Finalmente alguien se le acercó con la clara intención de darle noticias. Pasillos vacíos, ecos, la situación se veía en blanco y negro. De lejos, en la oscuridad de ese lugar, se veía el hombre con el médico. El hombre de blanco se sentaba junto a él y él dejaba de sentir sus piernas, caía, lloraba, gritaba en silencio, algo en su interior buscaba la manera de escaparse, de dejar ese cuerpo que no le permitía expresarse para poder ser libre y sentir en su totalidad la pena, la desesperación, las sensaciones reprimidas, de no saber dónde ir, a quien recurrir, de no saber cuál ahora era el lugar seguro. Estaba en el suelo, cerraba los ojos y sentía un susurro en sus oídos, un susurro lejano que parecía alejarlo de la horrible realidad en la que vivía. Desierta, desierta, desierta. Lo escuchaba, se hacía más claro y más sentía lejos ese horrible pasillo, ese horrible mundo. Sintió un beso en su mejilla, los susurros eran más claros, más reales, más cercanos. De un momento a otro ya no eran susurros, era una voz clara. Y abrió los ojos.
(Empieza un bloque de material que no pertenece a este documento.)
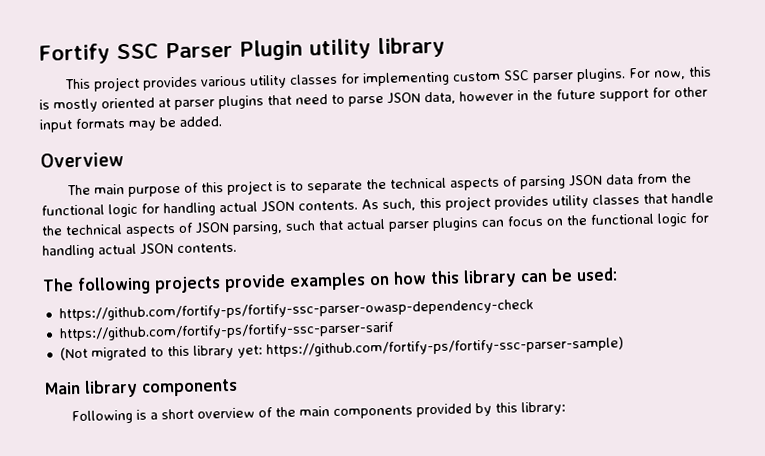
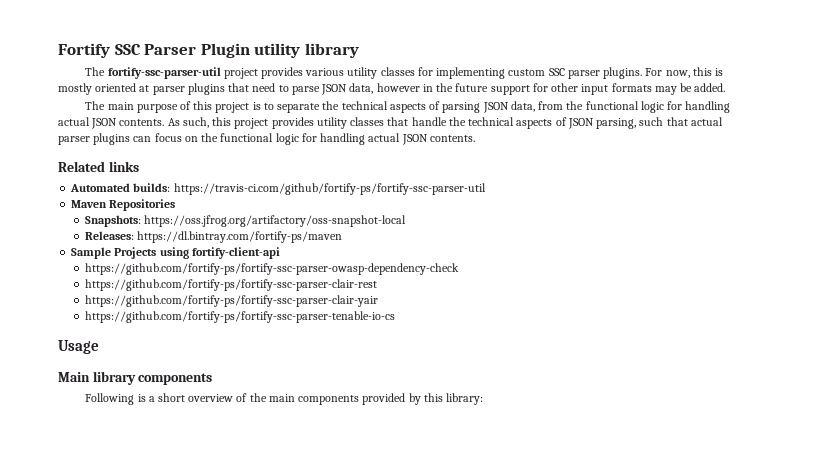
[65,78,92,90] This -> [85,67,221,79] The fortify-ssc-parser-util
[40,152,124,168] // Overview -> (726, 87) none
[605,174,635,185] data -> [510,101,535,112] data,
[42,267,618,295] [58,299,534,322] [58,321,395,342] [59,336,624,361] The following projects provide examples on how this library can be used: // https://github.com/fortify-ps/fortify-ssc-parser-owasp-dependency-check // https://github.com/fortify-ps/fortify-ssc-parser-sarif // (Not migrated to this library yet: https://github.com/fortify-ps/fortify-ssc-parser-sample) -> [58,161,139,172] [70,183,486,195] [71,199,176,211] [84,215,406,227] [84,231,342,243] [71,247,280,259] [84,263,459,275] [84,279,377,291] [84,295,378,307] [84,311,395,323] [58,340,99,354] Related links // Automated builds: https://travis-ci.com/github/fortify-ps/fortify-ssc-parser-util // Maven Repositories // Snapshots: https://oss.jfrog.org/artifactory/oss-snapshot-local // Releases: https://dl.bintray.com/fortify-ps/maven // Sample Projects using fortify-client-api // https://github.com/fortify-ps/fortify-ssc-parser-owasp-dependency-check // https://github.com/fortify-ps/fortify-ssc-parser-clair-rest // https://github.com/fortify-ps/fortify-ssc-parser-clair-yair // https://github.com/fortify-ps/fortify-ssc-parser-tenable-io-cs // Usage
—Amor, despierta— le decía la mujer que estaba a su lado.



Se incorporó, le costó un par de segundos entender que había estado durmiendo, que había soñado con un miedo, que nada había sido real. La miró, la abrazó, la besó y ella sonriendo ante esa muestra repentina de cariño lo abrazó, lo besó y le preguntó qué había pasado.



—Una pesadilla, amor. Nada más que eso.